*TRY IT*: In the data below, how many lines contain the string "letter"? Give only the figure.
* * * * * * * * *
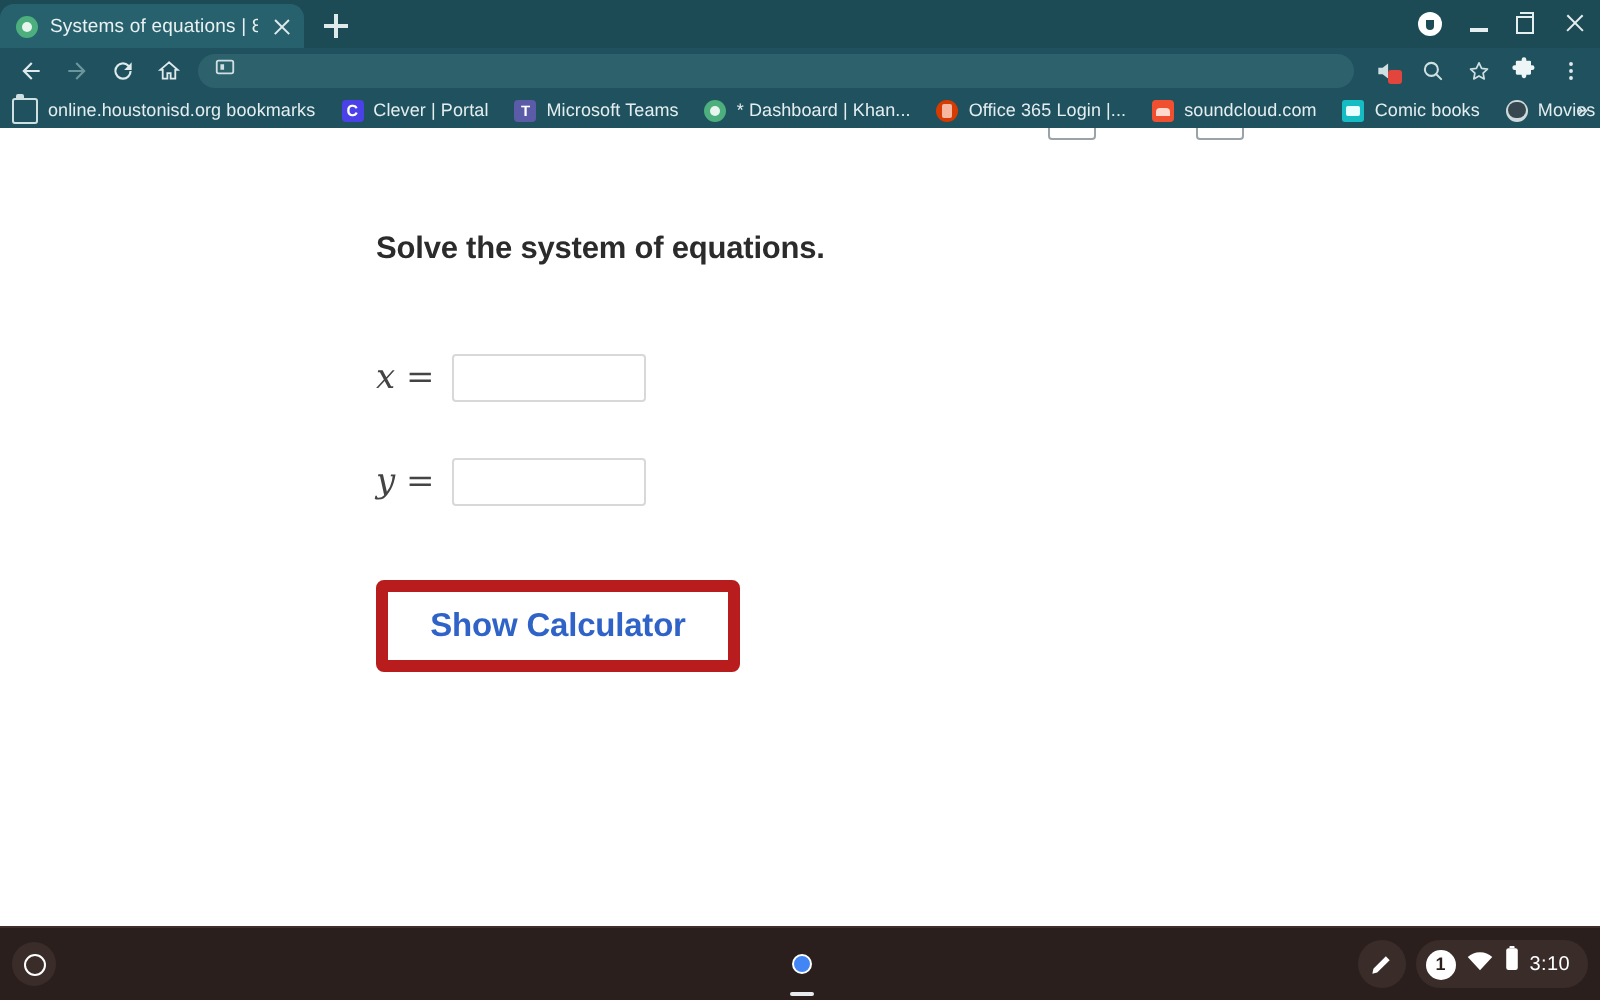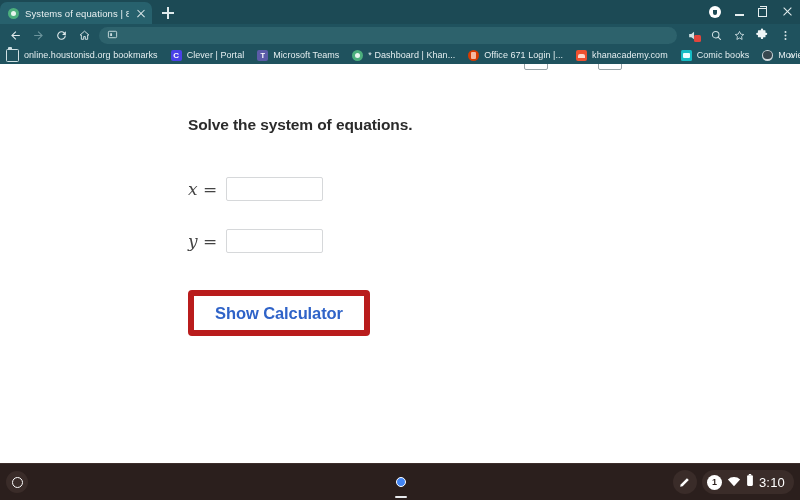--- a/index.html
+++ b/index.html
@@ -572,7 +572,7 @@
       </div>
       <div class="bm">
         <span class="bm-ico ico-o365"></span>
-        <span class="bm-label">Office 671 Login |...</span>
+        <span class="bm-label">Office 365 Login |...</span>
       </div>
       <div class="bm">
         <span class="bm-ico ico-sc"></span>

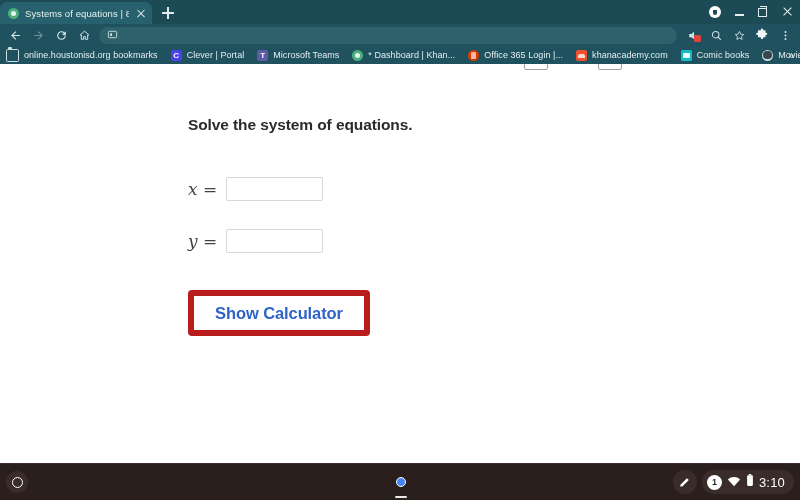--- a/index.html
+++ b/index.html
@@ -576,7 +576,7 @@
       </div>
       <div class="bm">
         <span class="bm-ico ico-sc"></span>
-        <span class="bm-label">khanacademy.com</span>
+        <span class="bm-label">soundcloud.com</span>
       </div>
       <div class="bm">
         <span class="bm-ico ico-comic"></span>

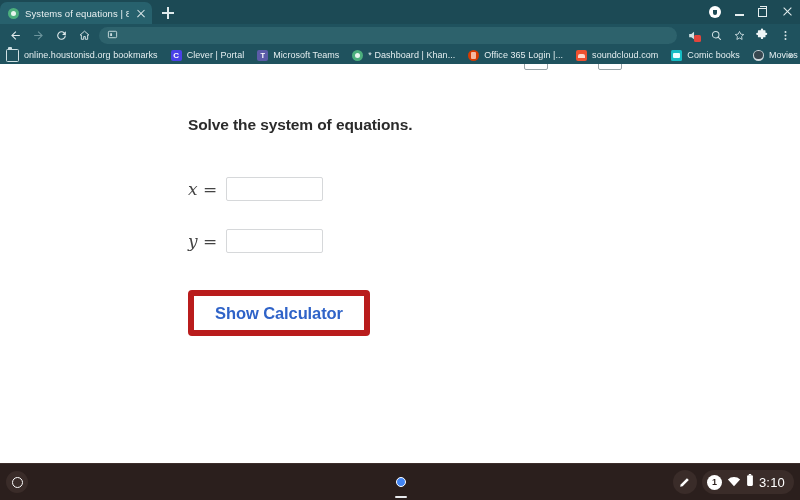--- a/index.html
+++ b/index.html
@@ -459,7 +459,7 @@
     font-family: "Liberation Sans", sans-serif;
   }
   .tray-time {
-    font-size: 13px;
+    font-size: 10px;
     color: #ffffff;
     letter-spacing: .2px;
   }

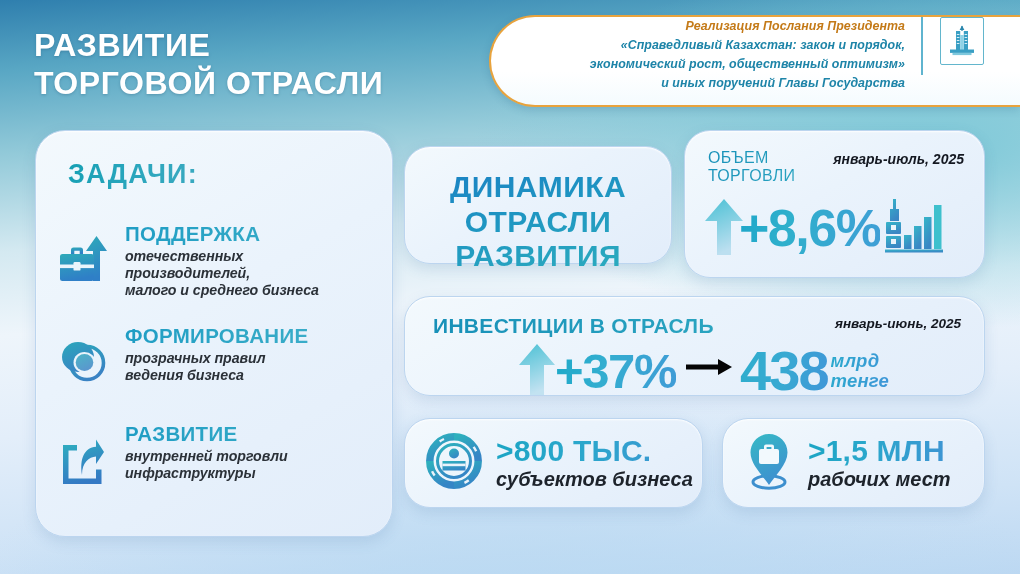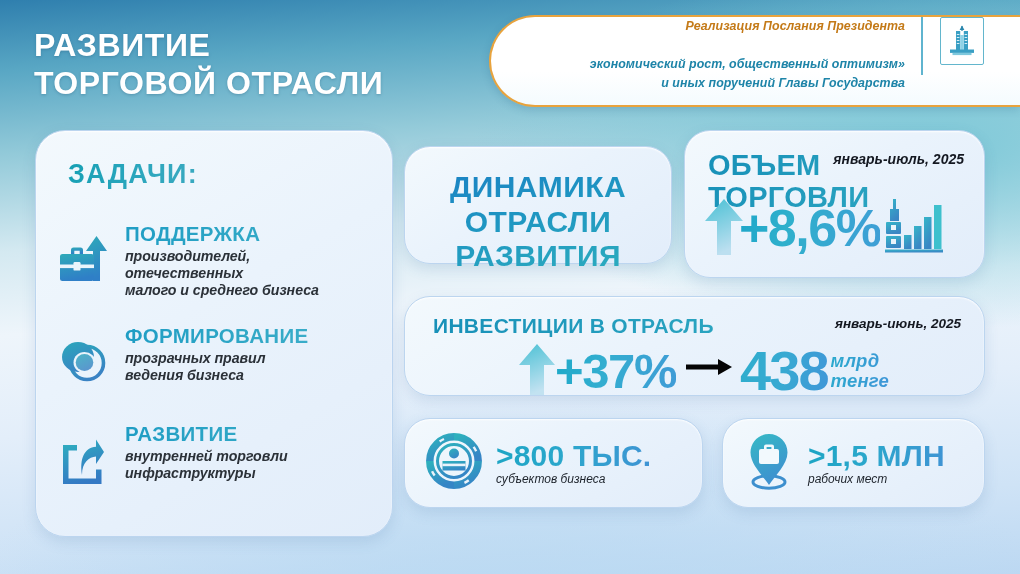--- a/index.html
+++ b/index.html
@@ -150,7 +150,7 @@
   <div class="badge">
     <div class="badge-txt">
       <span class="l1">Реализация Послания Президента</span>
-      <br>
+      <span>«Справедливый Казахстан: закон и порядок,</span><br>
       <span>экономический рост, общественный оптимизм»</span><br>
       <span>и иных поручений Главы Государства</span>
     </div>

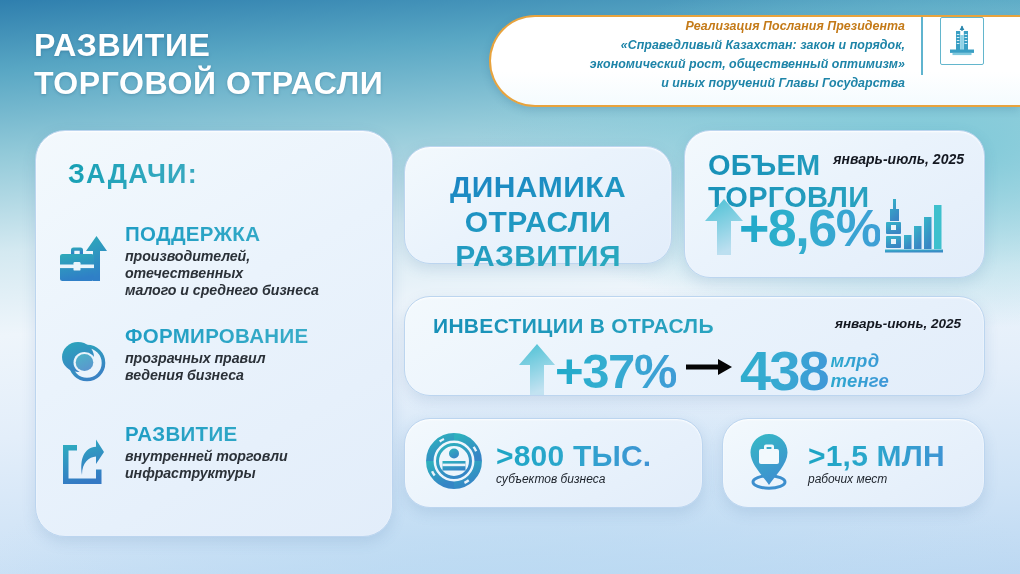--- a/index.html
+++ b/index.html
@@ -81,7 +81,7 @@
   #volume-card { left:684px; top:130px; width:301px; height:148px; }
   .vol-label {
     position:absolute; left:23px; top:18px;
-    font-size:29px; font-weight:bold; line-height:1.12; letter-spacing:.3px;
+    font-size:16px; font-weight:normal; line-height:1.12; letter-spacing:.3px;
     background:linear-gradient(120deg,#1790b8 0%,#29a3c0 100%);
     -webkit-background-clip:text; background-clip:text; color:transparent;
   }

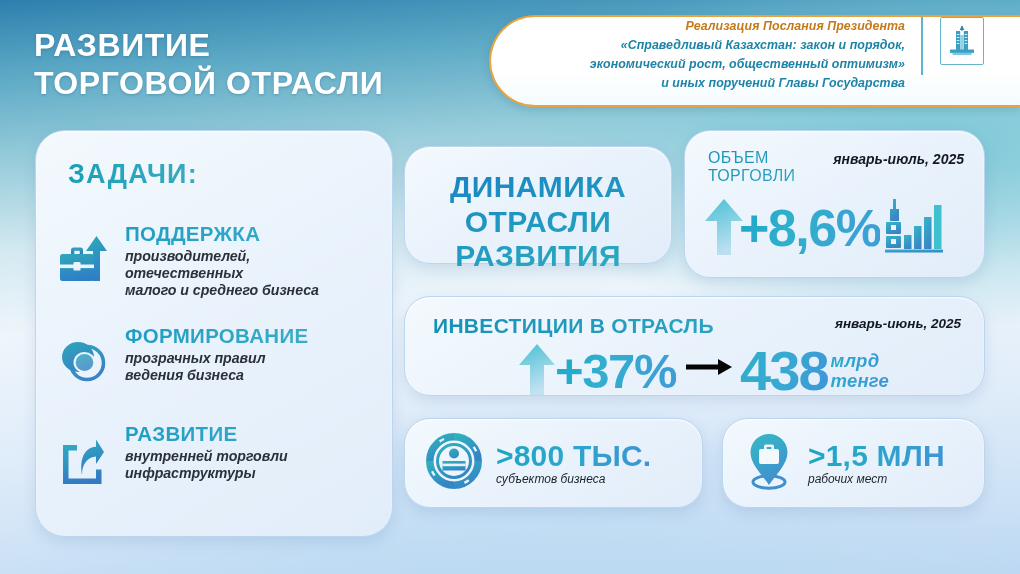--- a/index.html
+++ b/index.html
@@ -202,8 +202,8 @@
     <div class="task-body">
       <div class="task-title">ПОДДЕРЖКА</div>
       <div class="task-desc">
+        <div>отечественных</div>
         <div>производителей,</div>
-        <div>отечественных</div>
         <div>малого и среднего бизнеса</div>
       </div>
     </div>

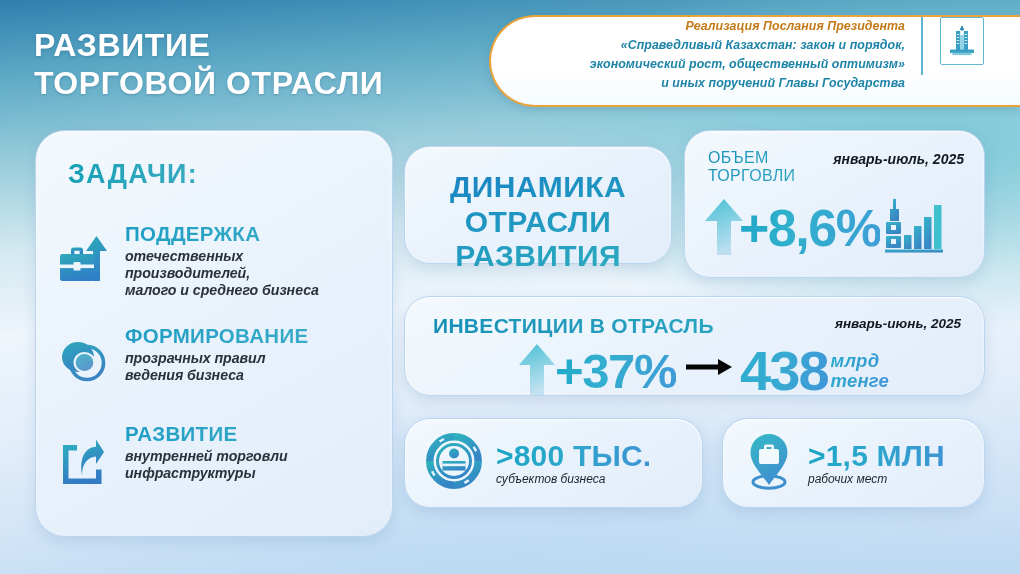--- a/index.html
+++ b/index.html
@@ -136,7 +136,7 @@
     background:linear-gradient(100deg,#1ca5c4 0%,#2ba7cc 45%,#3f93d4 100%);
     -webkit-background-clip:text; background-clip:text; color:transparent;
   }
-  .stat-sub { font-size:12px; font-style:italic; font-weight:normal; color:#1d232b; margin-top:1px; }
+  .stat-sub { font-size:20px; font-style:italic; font-weight:bold; color:#1d232b; margin-top:1px; }
 </style>
 </head>
 <body>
* * * * * * * * *
*ANSWER TO THIS EXERCISE*: 3